這日,崔升,桓彥範,並阿弦一同,去飛雪樓給袁少卿接風洗塵,順便打探訊息。
桓彥範是個包打聽,又知道阿弦非同一般,因此暗中旁敲側擊,隱約知曉了袁恕己回滄州會遇到何種情形,只是不知後續而已。
舊友重逢,自然格外喜悅。席上,崔升因一無所知,便問袁恕己滄州情形如何。
大概是因長途跋涉,袁恕己的神情略有一絲憔悴:“並無大礙,一切安好。

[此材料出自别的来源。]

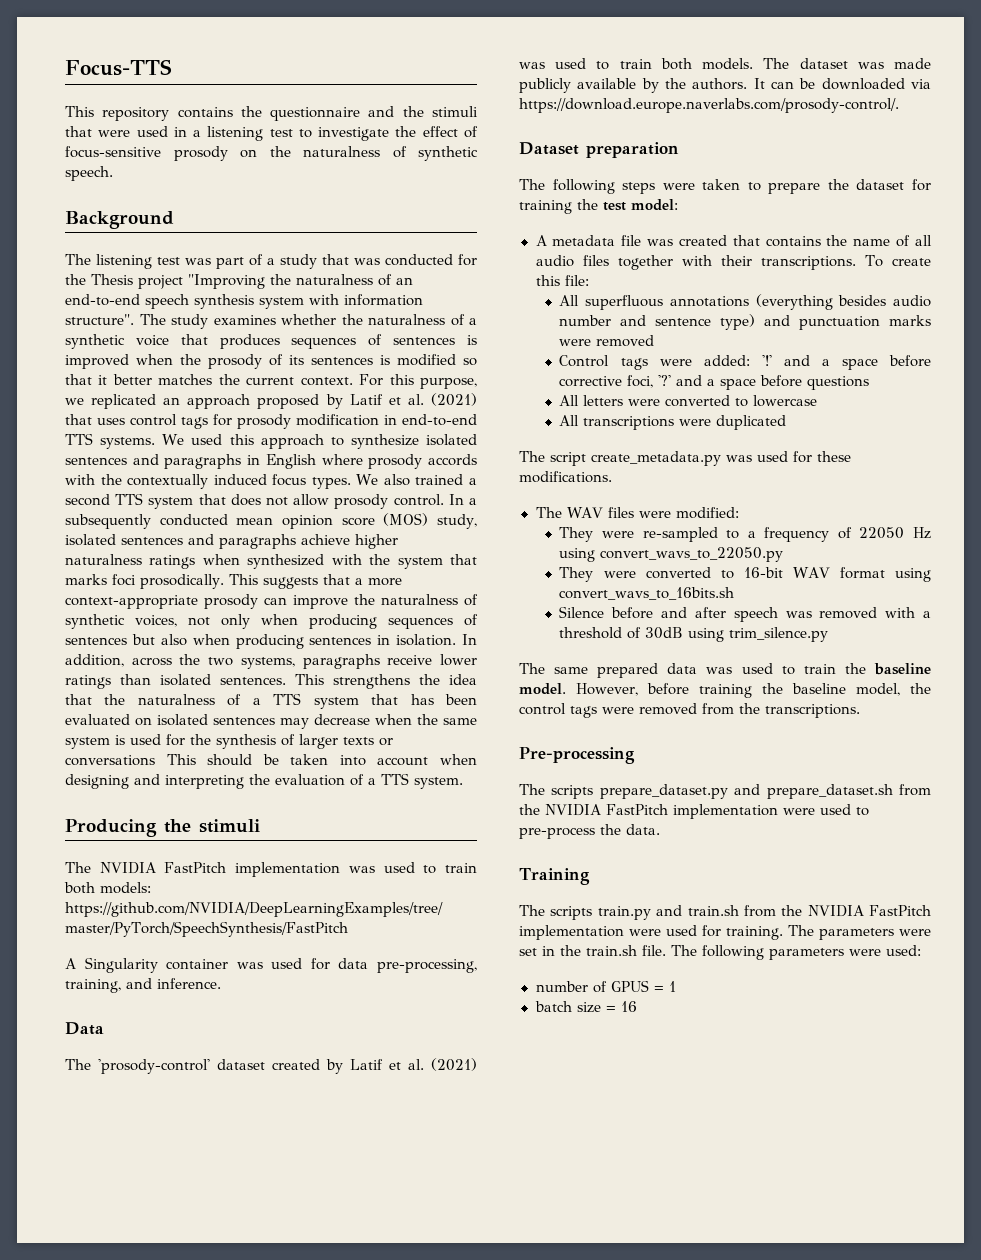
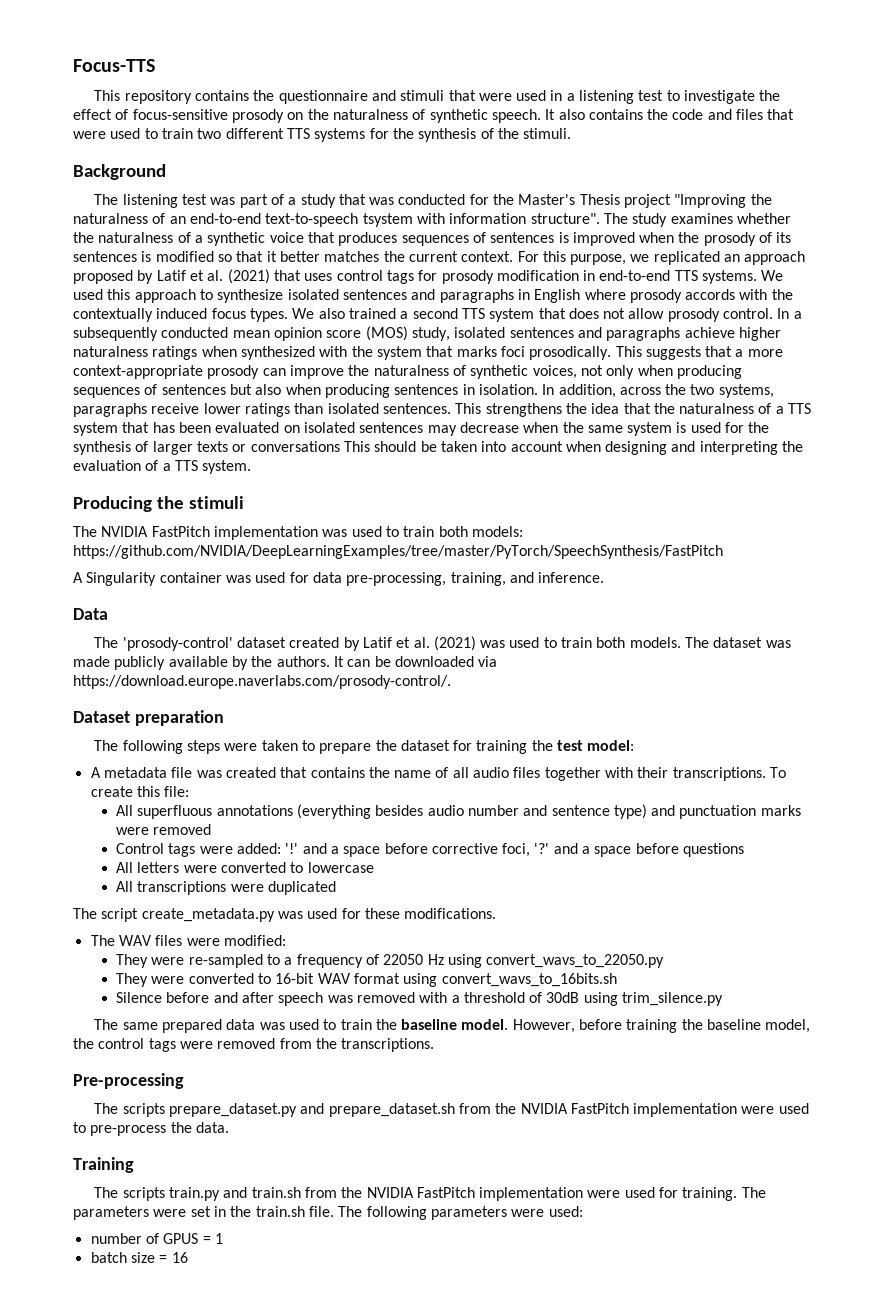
[402,106,424,117] the -> (396, 95) none
(113, 173) none -> [545,109,795,120] [73,128,572,142] It also contains the code and files that were used to train two different TTS systems for the synthesis of the stimuli.
(86, 279) none -> [518,194,576,205] Master's
[145,294,304,309] speech synthesis system -> [265,213,413,227] text-to-speech tsystem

”
桓彥範雙目爍爍然:“少卿在家裡逗留這麼長時間,可是還有別的事麼?”
袁恕己瞟他一眼,又看向阿弦。
當初在告別之時,承蒙阿弦告訴實情,才卸下一身重擔,等披星戴月回到滄州老家,入府之後發現情形果真如阿弦所說,袁恕己啼笑皆非。
但二老畢竟年事已高,最大的心願自是袁恕己的親事,因見他不肯答應,便用盡法子,頗為鬧騰了一番。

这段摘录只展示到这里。